▶ [EXERCISE OBJECTIVE]:
Leaving out all pictures, return exactly the lines from the one that contains "background: #701a75 ->" through the end of the data below.

▶ [RAW DATA]:
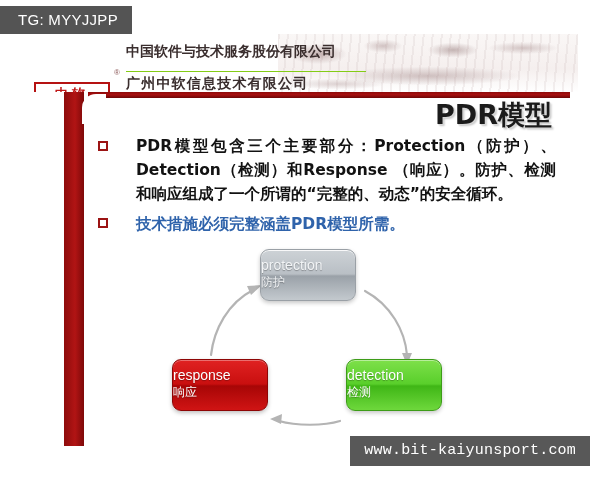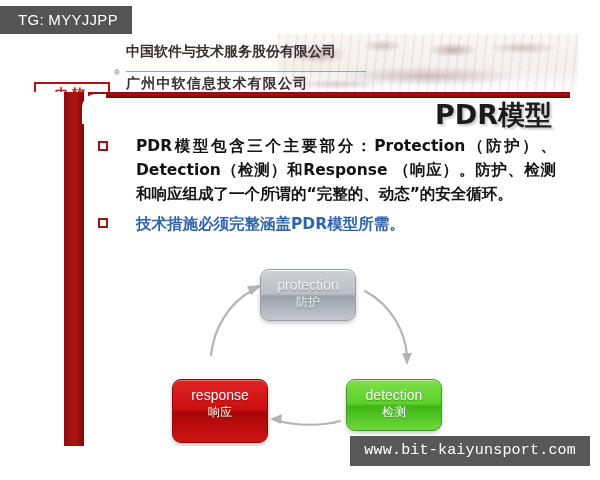"protection" .node { margin-top: 20px -> none; text-align: center -> left }
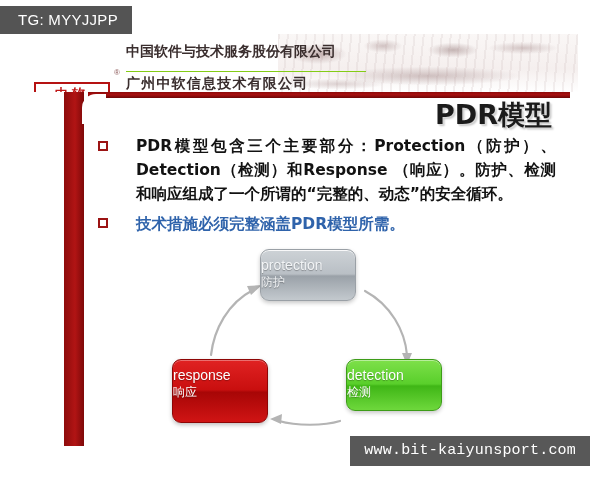"response" #node-response { height: 64px -> 52px }
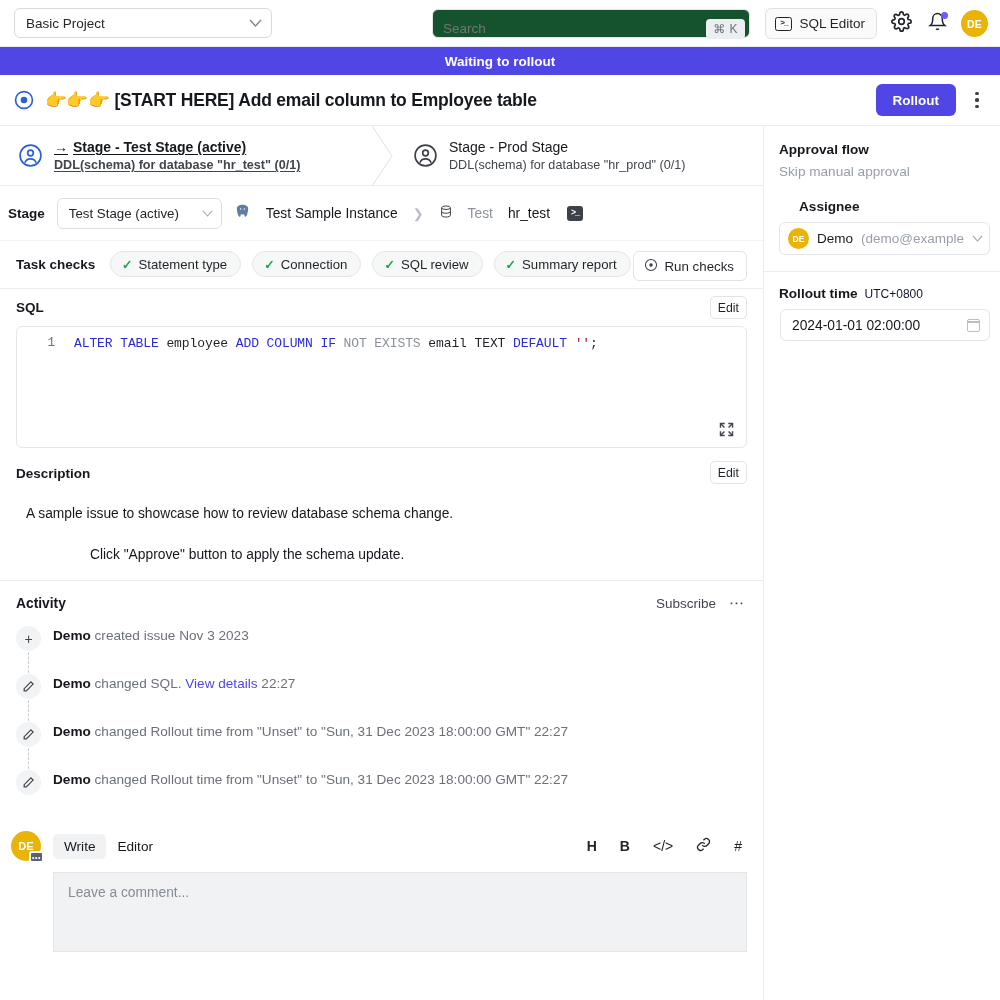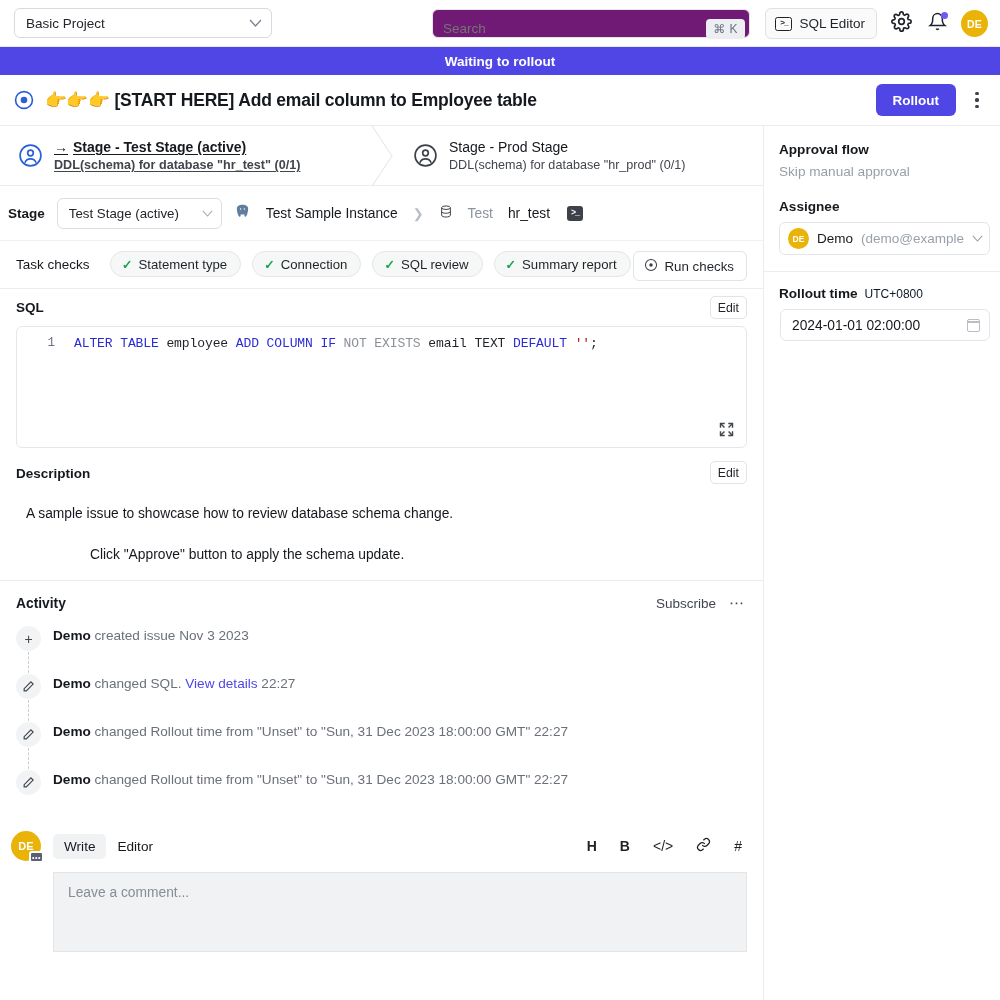"Search" .search-wrap { background: #701a75 -> #14532d }
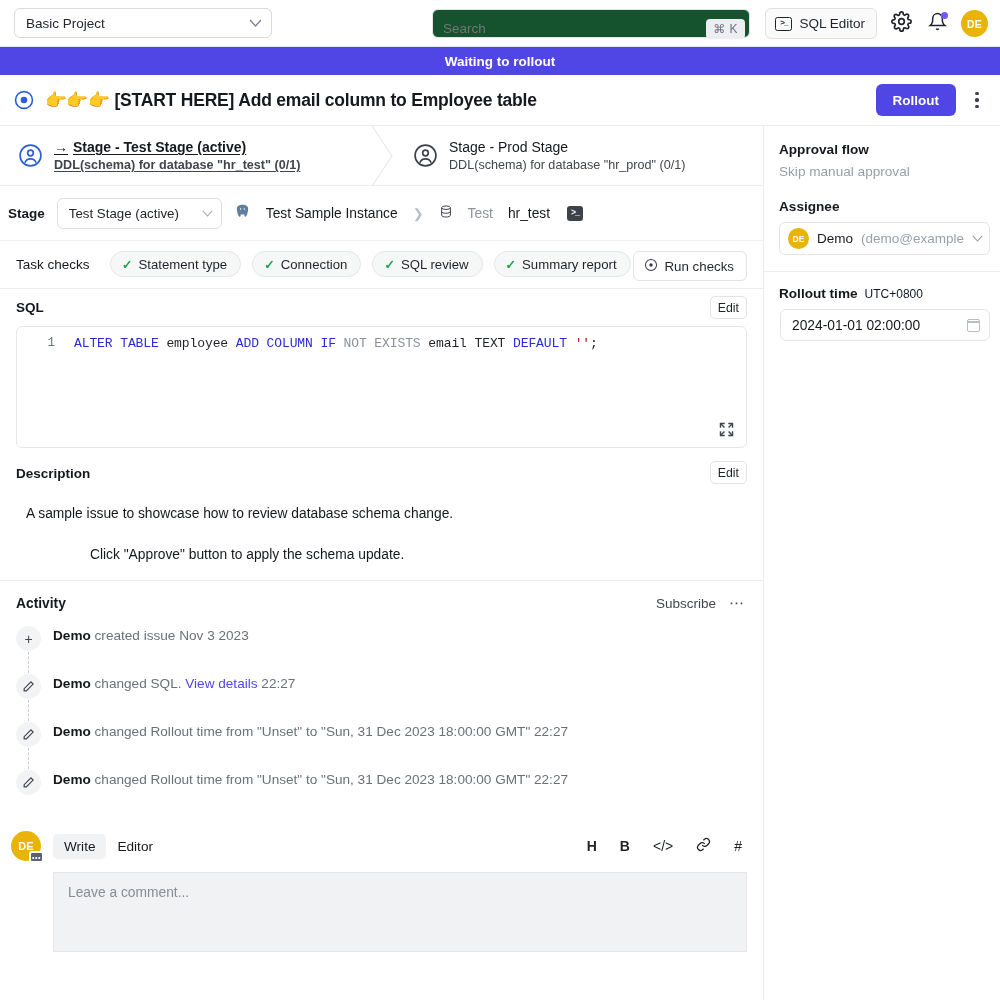"Assignee" .s-lbl2 { margin-left: none -> 20px }
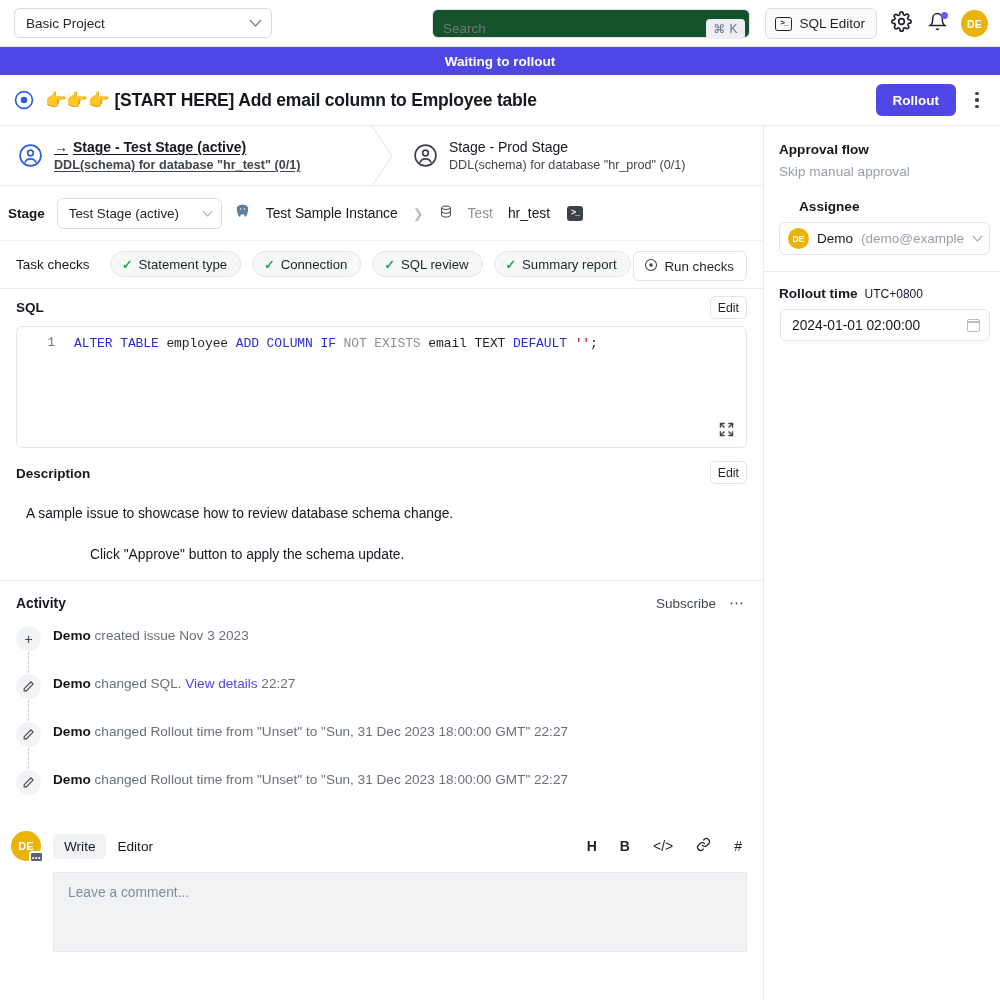"Task checks" .checks-lbl { font-weight: 400 -> 700 }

▶ [COMPLETED TASK]:
"Search" .search-wrap { background: #701a75 -> #14532d }
"Assignee" .s-lbl2 { margin-left: none -> 20px }
"Task checks" .checks-lbl { font-weight: 400 -> 700 }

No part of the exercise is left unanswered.